# Which T12 bulb is better for plant growth?



## Orador223 (Apr 12, 2011)

I currently have hydrocotyle japan and marimo balls growing in my 65gal. Would it be better to use a 3100k 1900lumen 40watt T12 bulb or a 6500k 2900lumen 40 watt bulb? & Why? They are both the GE brand bought from lowes


----------



## coralbandit (Jul 29, 2012)

6500k is the proper temp for plants.The 3100k won't do much for you.


----------



## hotwingz (Mar 3, 2013)

I have a T8 6500k bulb on mine. I have the same bulb I'm pretty sure. I have plenty of GE bulbs in my fixtures. But the 3100k won't do much for your plants. Its enough for the fish, but not the plants.


----------



## MrG (Apr 28, 2013)

To shed more light on why 6500K is better than 3100K - I believe, based on my research, that the higher the kalvin rating, the more of the plant appropriate spectrum of light is shed (someone correct me if I'm mistaken).

I had a T8 bulb which wasn't enough for my plants either. I don't recall the Kalvin rating on it.

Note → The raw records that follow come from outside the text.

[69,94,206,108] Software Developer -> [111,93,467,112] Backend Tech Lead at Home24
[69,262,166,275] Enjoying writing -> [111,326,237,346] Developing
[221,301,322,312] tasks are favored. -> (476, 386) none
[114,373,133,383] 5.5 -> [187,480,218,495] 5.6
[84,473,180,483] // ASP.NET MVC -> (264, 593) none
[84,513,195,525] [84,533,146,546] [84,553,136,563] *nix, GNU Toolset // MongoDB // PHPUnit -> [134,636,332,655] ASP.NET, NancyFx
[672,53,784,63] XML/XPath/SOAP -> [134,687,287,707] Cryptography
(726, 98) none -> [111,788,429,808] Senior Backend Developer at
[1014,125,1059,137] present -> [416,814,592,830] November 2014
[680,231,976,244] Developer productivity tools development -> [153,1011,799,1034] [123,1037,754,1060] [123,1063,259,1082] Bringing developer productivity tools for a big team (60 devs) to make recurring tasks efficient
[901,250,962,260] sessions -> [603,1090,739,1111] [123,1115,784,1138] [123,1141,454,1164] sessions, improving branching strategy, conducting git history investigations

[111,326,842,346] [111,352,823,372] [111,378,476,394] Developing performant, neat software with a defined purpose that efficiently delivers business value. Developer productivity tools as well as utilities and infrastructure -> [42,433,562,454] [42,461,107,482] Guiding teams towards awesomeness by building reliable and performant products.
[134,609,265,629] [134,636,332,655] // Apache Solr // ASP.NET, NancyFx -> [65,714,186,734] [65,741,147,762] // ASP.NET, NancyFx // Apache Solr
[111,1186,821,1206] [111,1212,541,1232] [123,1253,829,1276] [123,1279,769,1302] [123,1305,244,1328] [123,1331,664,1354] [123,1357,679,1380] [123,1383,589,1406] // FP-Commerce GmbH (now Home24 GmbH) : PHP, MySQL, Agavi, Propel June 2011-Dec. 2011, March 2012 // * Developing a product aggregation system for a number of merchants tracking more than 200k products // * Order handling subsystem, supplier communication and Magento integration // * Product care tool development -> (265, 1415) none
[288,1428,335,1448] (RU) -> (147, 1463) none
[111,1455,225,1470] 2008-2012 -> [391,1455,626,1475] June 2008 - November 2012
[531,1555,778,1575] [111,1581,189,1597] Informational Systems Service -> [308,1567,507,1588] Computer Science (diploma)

I'm no expert on aquarium lighting either, but based on things I've read, if you follow the WPG measurement, the 40Watts is supposedly nowhere near enough light over 65 gallons to energize plants to full growth potential.

I currently run HO T5's at 6500Kalvin 39Watt bulbs x2 over a 29 gallon wide tank.


----------



## Orador223 (Apr 12, 2011)

Ok i guess I'll go with the 6500k and yeah I've heard about the WPG thing, but i'm on a really tight budget so I guess i'll just have to work with what I have for now


----------



## MrG (Apr 28, 2013)

Completely understandable.

The T5 HO fixtures _are_ a little ridiculously overpriced. At the store, they'll go for anywhere from $150 to upwards of $300 depending on your tank's size.

I actually stole mine..........for $65 bulbs included. Just a little bit of research and you'll end up with a bargain. But yeah, money makes the world go 'round.


----------



## TroyVSC (Aug 29, 2012)

How long is the tank. A cheap light fixture for a 4' is getting some shop light from Home Depot. It's the budget way of doing it and will at least get you t8s which are more efficient than t12s. This light fixture only uses two bulbs and is $20.

Lithonia Lighting, All Season Shop Light 4 ft. 2 Light T8 Strip Fluorescent, 1242ZG RE at The Home Depot - Mobile


----------



## jshiloh13 (Dec 12, 2010)

Also if you dont want your tank to be so yellow you can go with a 6700k (daylight) or a 10,000k (blue). Using a shop light is good advice, I use $20 ones from Lowe's that work perfectly for two of my planted tanks.


----------